Announced by Secretary of State Sajid Javid as the most extensive review of health and social care leadership for 40 years. The Review is led by former Vice Chief of the Defence Staff General Sir Gordon Messenger, and will report back in early 2022. The Government view the move to integrated care boards in April 2022 and the need for ever closer working between NHS organisations and local authorities as providing an opportune moment to look at what more they can do to foster and replicate the best leadership and management.

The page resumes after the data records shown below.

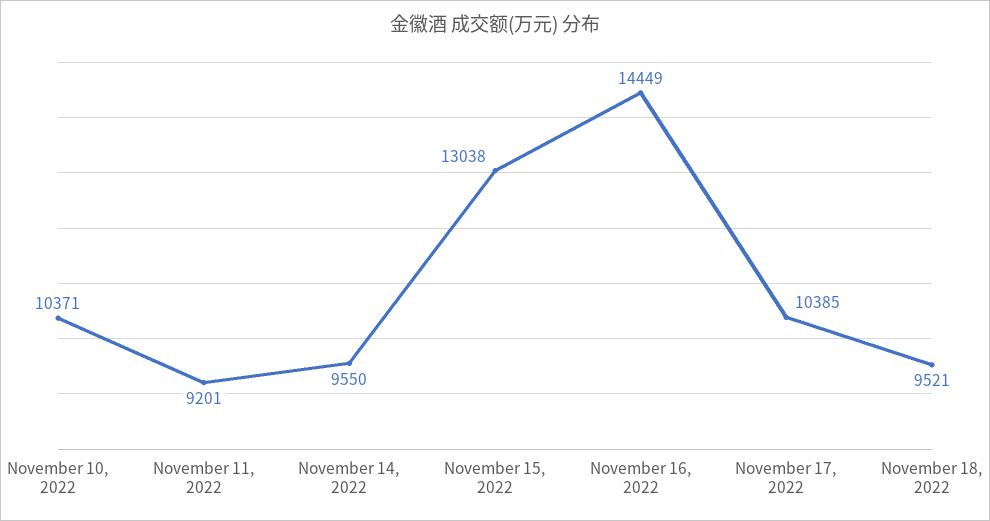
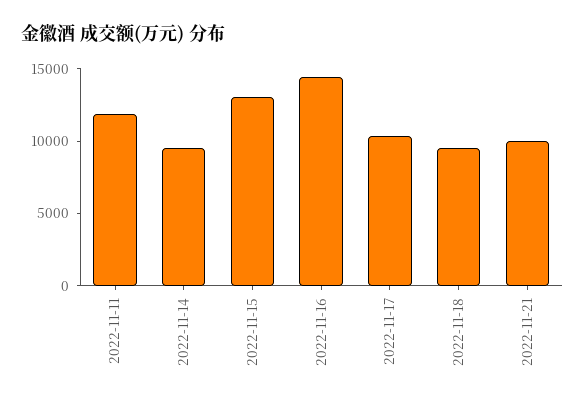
November 10, 2022: 10371 -> none
November 11, 2022: 9201 -> 12000
2022-11-21: none -> 10000

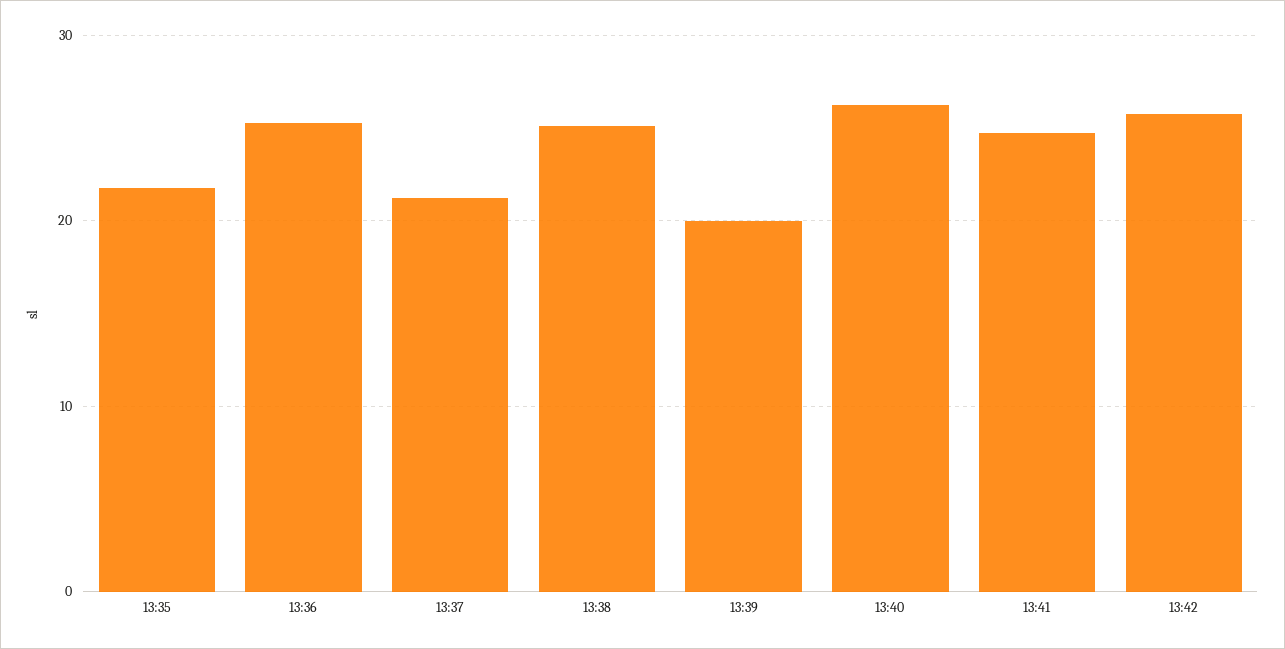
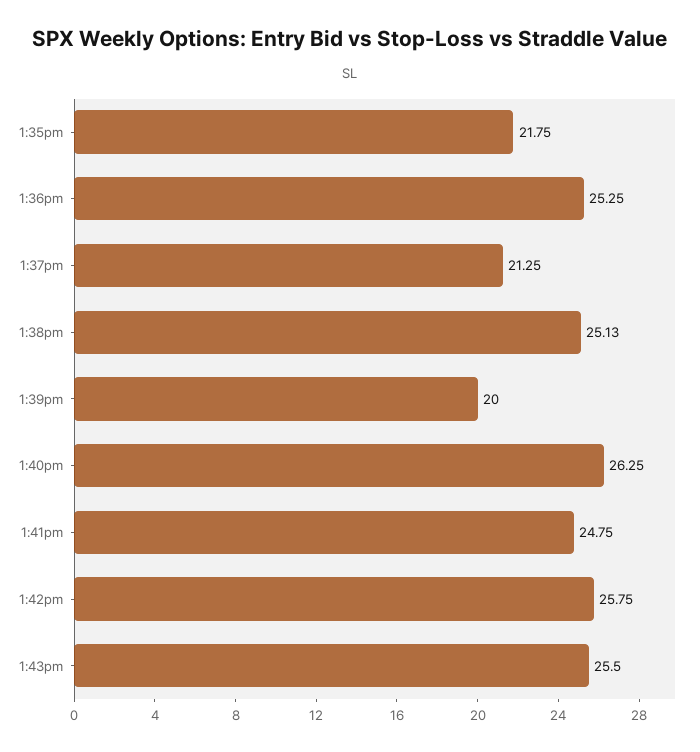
1:43pm: none -> 25.5

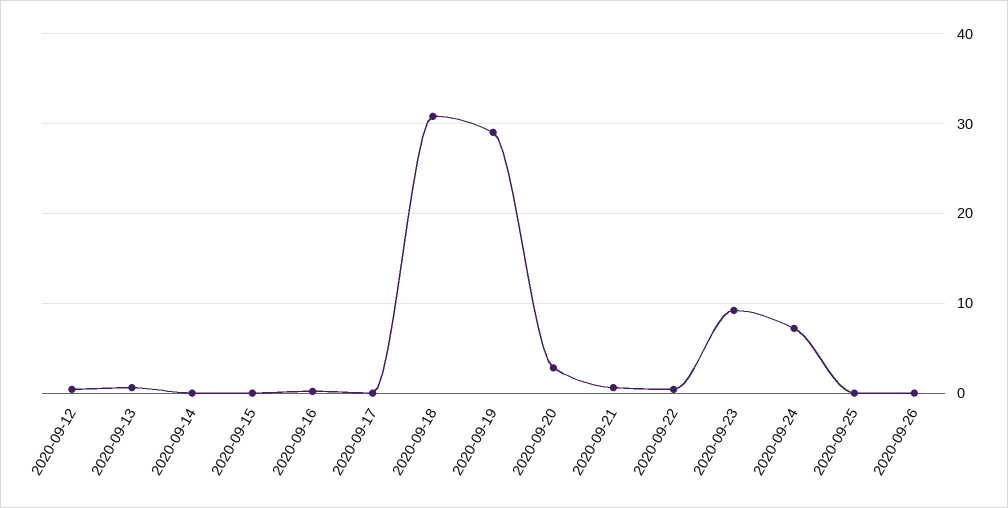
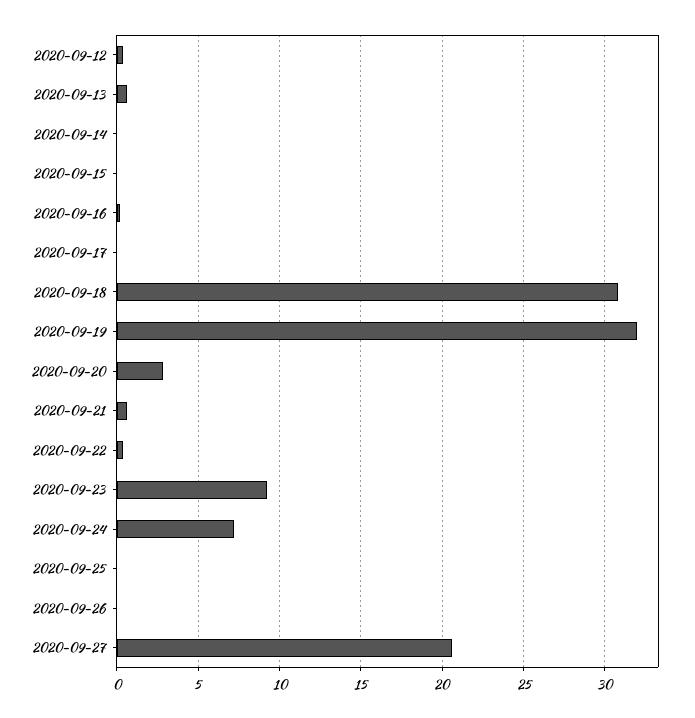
2020-09-19: 29 -> 32
2020-09-27: none -> 20.5

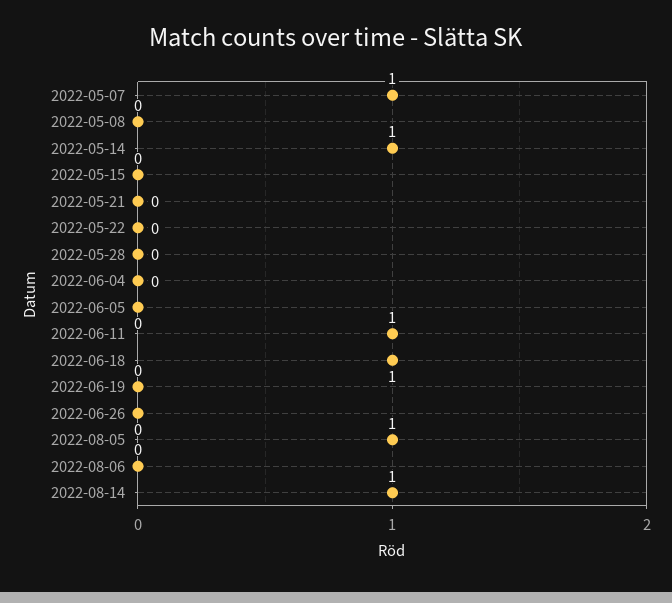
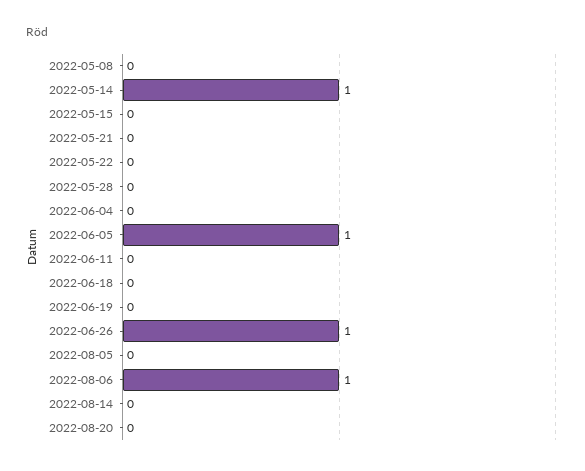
2022-05-07: 1 -> none
2022-06-05: 0 -> 1
2022-06-11: 1 -> 0
2022-06-18: 1 -> 0
2022-06-26: 0 -> 1
2022-08-05: 1 -> 0
2022-08-06: 0 -> 1
2022-08-14: 1 -> 0
2022-08-20: none -> 0

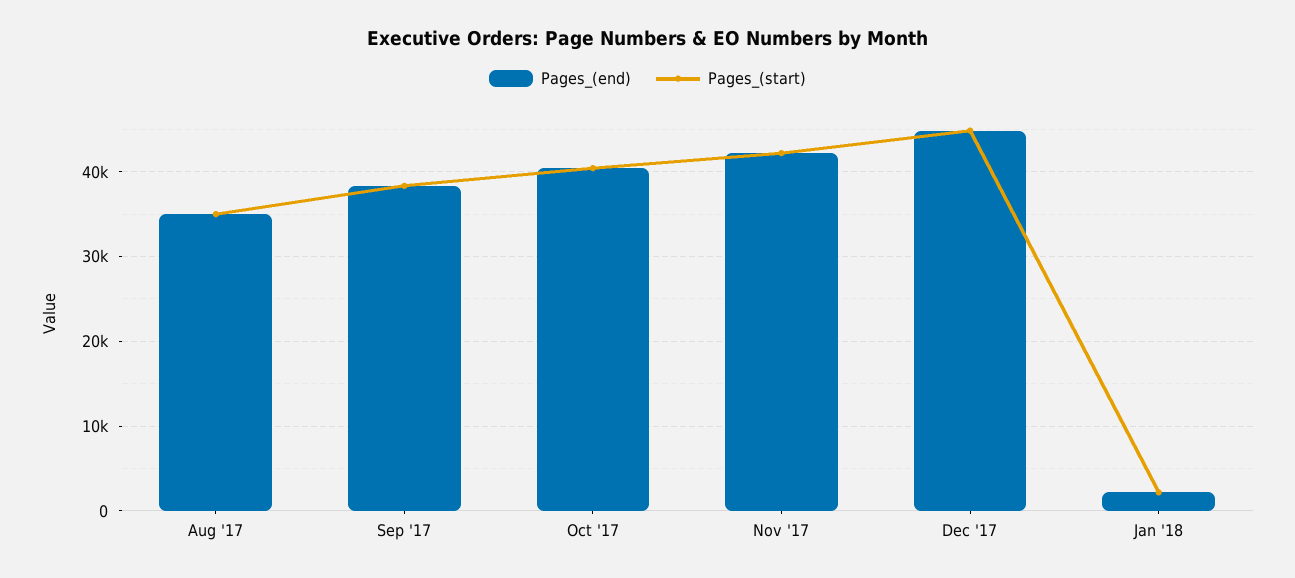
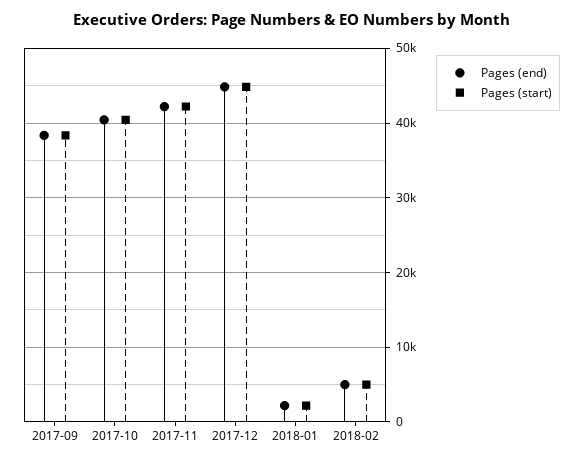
Pages_(end), Aug '17: 35000 -> none
Pages_(start), Aug '17: 35000 -> none
Pages_(end), 2018-02: none -> 5000
Pages_(start), 2018-02: none -> 5000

The Review will consider what is needed to improve how health and social care is led and managed in England, such as:

  • The drivers of performance and the standards expected of good leaders and leadership teams.
  • What further powers may be needed to drive real and sustained change, including effective systems for intervention and recovery in both providers and integrated care systems.
  • How to help health and care leaders collaborate for more integrated care for citizens.
  • Proposals for ensuring the right incentives for the best leaders and leadership teams to take on the most difficult leadership challenges.
  • How to more rapidly foster and replicate the best of examples of leadership.
  • How to support and improve the skills of all leaders and managers throughout their careers and encourage the best leaders within the system to rise.
  • How to draw new expertise and talent into leadership roles in the health and care systems (including the NHS Management Graduate Trainee Scheme).
  • How to ensure the right training, opportunities and support for clinicians to take on management roles throughout their careers.
  • Whether the right pay and incentives are in place to foster good and excellent performance and recruit and retain the best leaders from start of career to retirement.
  • Driving up efficiency – to support leaders, managers, clinicians and wider staff, creating the space and time for them to focus as much time as possible on delivering for patients and care users.

The Review will last four months. Further details can be seen here.

The Future of integrated primary care – Fuller review

Amanda Pritchard, CEO of NHS England, has asked Professor Claire Fuller to lead a wide-ranging national stocktake of how best primary care can be supported within the emergent Integrated Care Systems (ICS). The focus of the work will be on the practical next steps ICS can take as they assume a statutory footing from April 2022. NHS England say will ensuring that primary care takes a central role within ICS and helps to address the current challenges being experienced by its workforce.

The key lines of enquiry will be:

  1. What are the key priorities for ensuring a more integrated and effective NHS primary care service in future?
  2. What practical enablers are needed to realise this vision, and how should these best be put into practice?
  3. What type of leadership, engagement and decision-making structures are needed? 

Views on these points should submitted by Friday 24 December.